Si une décision politique est prise, la méthode à suivre me paraît simple. Il faut renvoyer à l'Observatoire national de présence postale le soin d'examiner cette proposition et d'organiser des consultations avec les commissions départementales de présence postale territoriale afin de choisir les endroits les plus judicieux. Il conviendra de fixer des conditions parmi lesquelles un minimum d'heures d'ouverture ainsi qu'un minimum de surface disponible.

Après cette présentation en cinq points, je souhaite anticiper quelques questions. D'abord, pour répondre au reproche de faire financer un plan social à La Poste par le biais des maisons de services publics. Il s'agit bien au contraire d'adaptabilité et de la recherche d'une meilleure efficacité économie et sociale. Je rappelle qu'il n'y a pas de plan social à La Poste, contrairement à Air France ou la SNCF qui ont annoncé des suppressions d'emploi. Alors que le chiffre d'affaires de l'activité courrier se réduit, on ne pourrait reprocher à La Poste de s'engager dans un plan stratégique. À d'autres, qui pourraient sous-entendre que ce rapport serait inutile, je confirme que ce travail est élaboré sur la base de convictions et j'insiste sur le fait qu'il faut dépasser les opinions jacobines, les points de vue centralisateurs, exprimés par ceux dont l'horizon ne dépasse pas le périphérique. On ne peut avoir le souci des équilibres financiers et penser que cela doit toujours se faire sur le dos des plus fragiles qu'il s'agisse des hommes ou des territoires.

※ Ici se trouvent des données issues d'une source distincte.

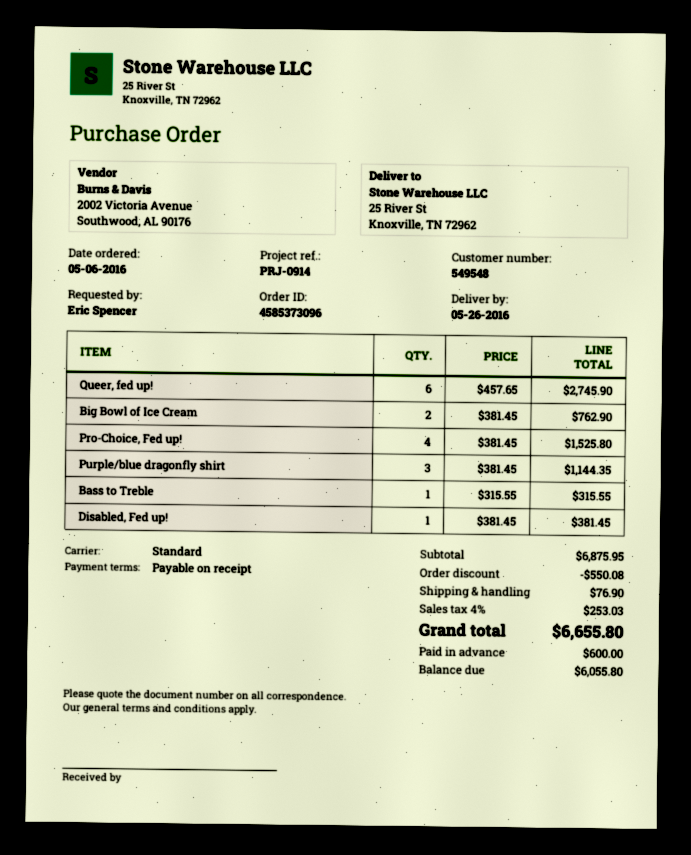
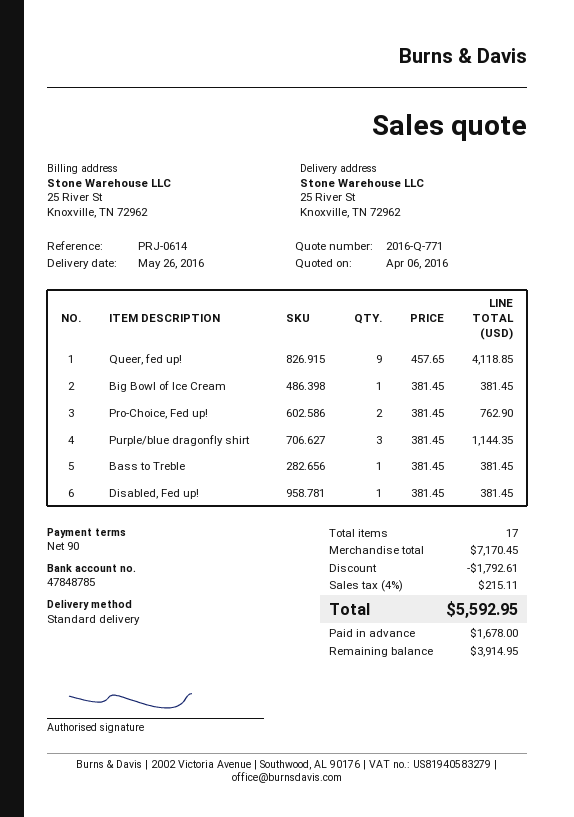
payment terms: on receipt -> 90 days
reference: PRJ-0914 -> PRJ-0614
Queer, fed up!: 6 x 457.65 = 2745.90 -> 9 x 457.65 = 4118.85
Big Bowl of Ice Cream: 2 x 381.45 = 762.90 -> 1 x 381.45 = 381.45
Pro-Choice, Fed up!: 4 x 381.45 = 1525.80 -> 2 x 381.45 = 762.90
Bass to Treble: 1 x 315.55 = 315.55 -> 1 x 381.45 = 381.45
subtotal: 6875.95 -> 7170.45
discount: 550.08 -> 1792.61
shipping: 76.90 -> none
tax: 4% = 253.03 -> 4% = 215.11
total: 6655.80 -> 5592.95
deposit: 600.00 -> 1678.00
balance: 6055.80 -> 3914.95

Pour terminer, je voudrais aborder le sixième point, nécessaire, qui concerne la cohérence de l'action publique.

Nous pouvons nous appuyer sur le droit : la Commission européenne considère la mission d'aménagement du territoire de La Poste comme un service d'intérêt économique général – SIEG. Le Traité sur le fonctionnement de l'Union européenne souligne l'importance des SIEG dans son article 14, tandis que le protocole 26 affirme que les États membres sont libres de créer et d'organiser leurs services d'intérêt économique général, en vertu du principe de subsidiarité. Une compensation financière peut même être octroyée aux entreprises chargées d'un SIEG pour compenser les obligations attenantes. C'est ce qui a été fait le 26 mai 2014 : les aides d'État sur la présence territoriale et la distribution de la presse ont été approuvées par la Commission européenne comme mesure de compensation, eu égard aux missions que La Poste remplit. M. Joaquin Almunia, vice-président de la Commission en charge de la politique de la concurrence avait déclaré à cette occasion que cela permettrait à La Poste de remplir ses missions de service public importantes sans fausser indument la concurrence.

Nous pouvons donc nous appuyer sur des constats partagés, notamment sur le rapport de Carole Delga et de Pierre Morel-À-L'Huissier qui précise qu'une politique volontariste et moderne de l'amélioration de l'accessibilité des services au public implique de s'appuyer sur les réseaux existants afin de diversifier l'offre dans les territoires fragiles. Plutôt que d'accumuler des structures nouvelles souvent coûteuses, les pouvoirs publics auraient intérêt à valoriser la présence des réseaux de professionnels du territoire national.

Je conclus en disant que nous sommes au coeur d'une démarche politique, au carrefour du développement du très haut débit, des besoins de mutualisation, de la nécessaire médiation auprès des publics fragiles et de l'aménagement du service public.